▶ [What the exercise asks]:
In the records that follow, find the line containing "FG%, 04/18: none -> 44" and the line containing "6/2/2020: none -> -12", then transcribe both and every line between them exactly, omitting pictures.

(Edit difference data)
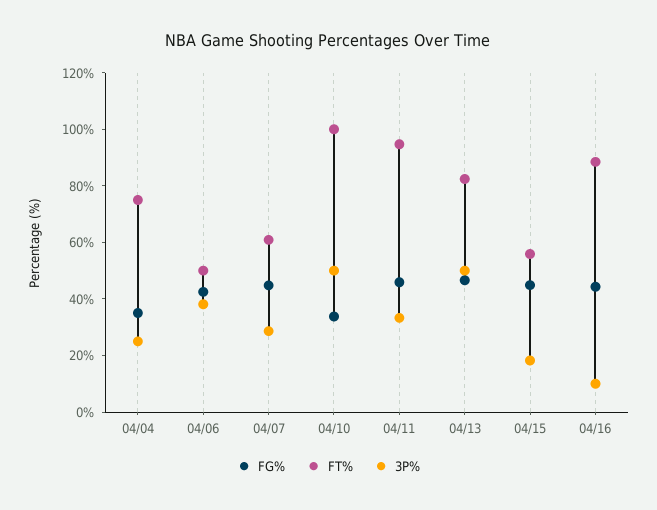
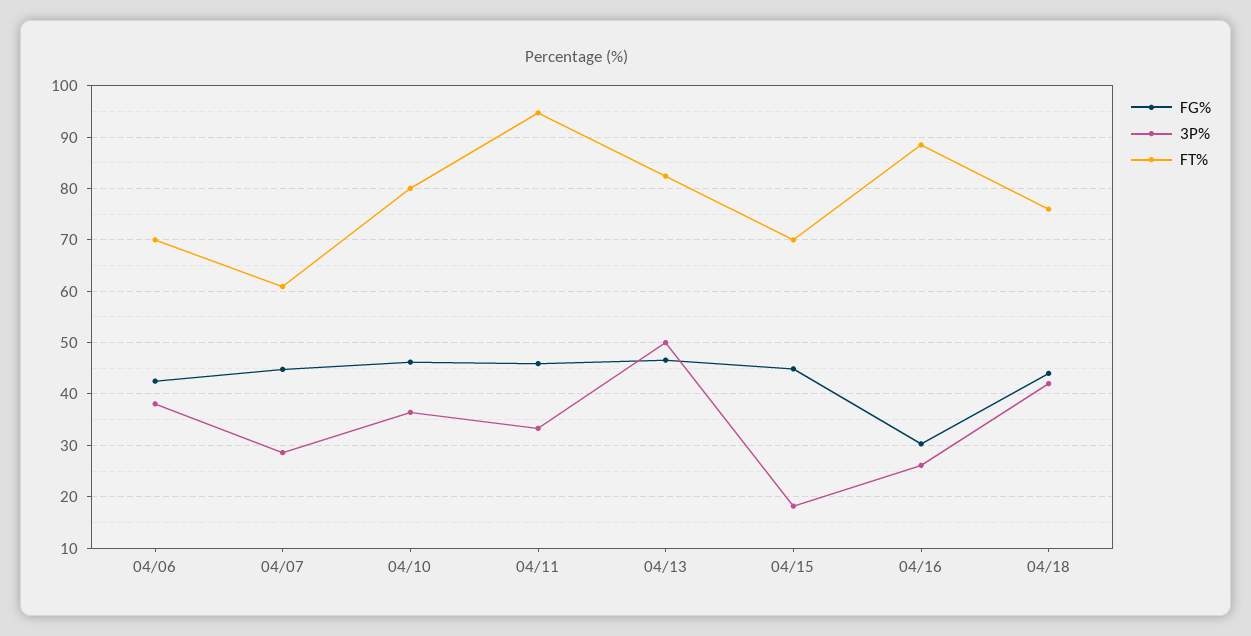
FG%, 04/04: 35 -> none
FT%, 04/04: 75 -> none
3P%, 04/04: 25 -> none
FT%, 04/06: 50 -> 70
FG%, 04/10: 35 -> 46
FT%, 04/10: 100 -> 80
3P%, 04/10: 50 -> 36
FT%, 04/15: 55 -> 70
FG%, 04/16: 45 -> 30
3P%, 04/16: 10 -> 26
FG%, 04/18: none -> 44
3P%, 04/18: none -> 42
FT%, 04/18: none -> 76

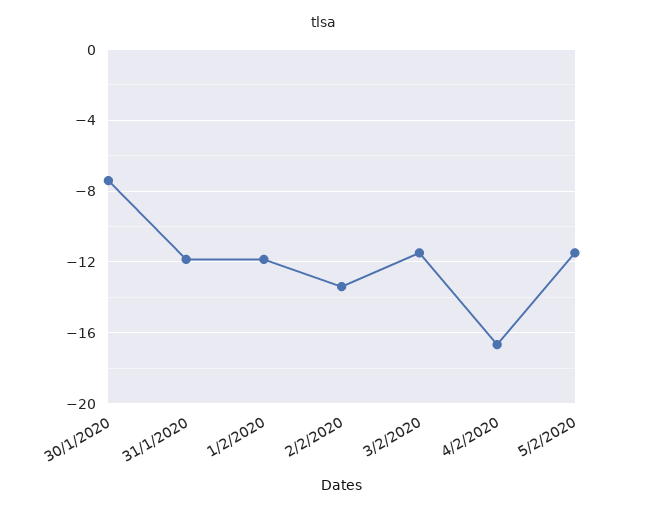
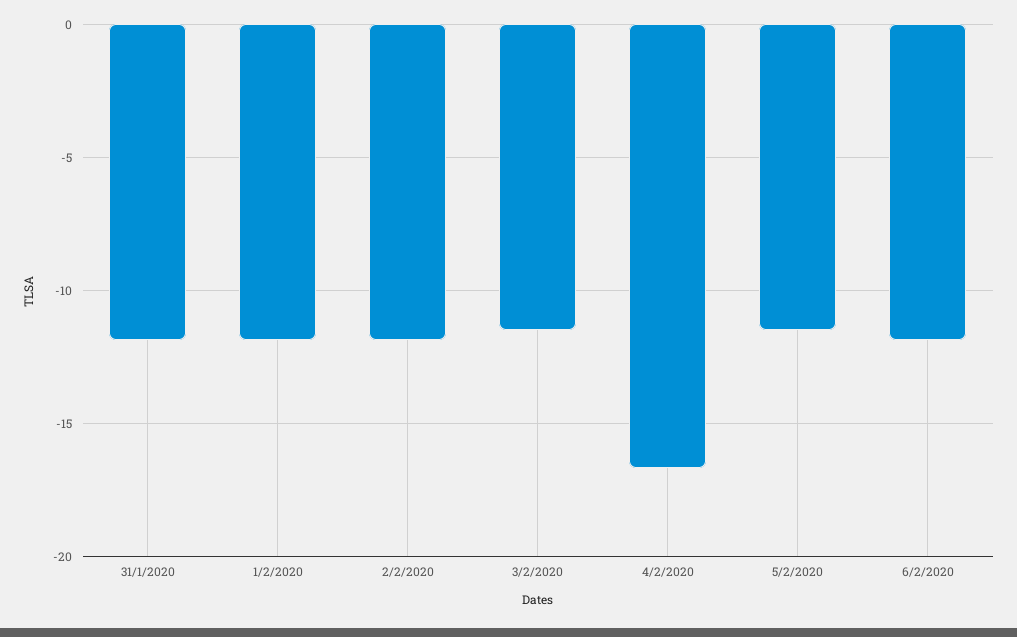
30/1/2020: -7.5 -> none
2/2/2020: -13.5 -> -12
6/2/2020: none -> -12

==

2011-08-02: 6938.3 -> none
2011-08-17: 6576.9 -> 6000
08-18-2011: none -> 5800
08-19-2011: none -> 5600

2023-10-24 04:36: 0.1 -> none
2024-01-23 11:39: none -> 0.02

▶ [Exercise result]:
FG%, 04/18: none -> 44
3P%, 04/18: none -> 42
FT%, 04/18: none -> 76

30/1/2020: -7.5 -> none
2/2/2020: -13.5 -> -12
6/2/2020: none -> -12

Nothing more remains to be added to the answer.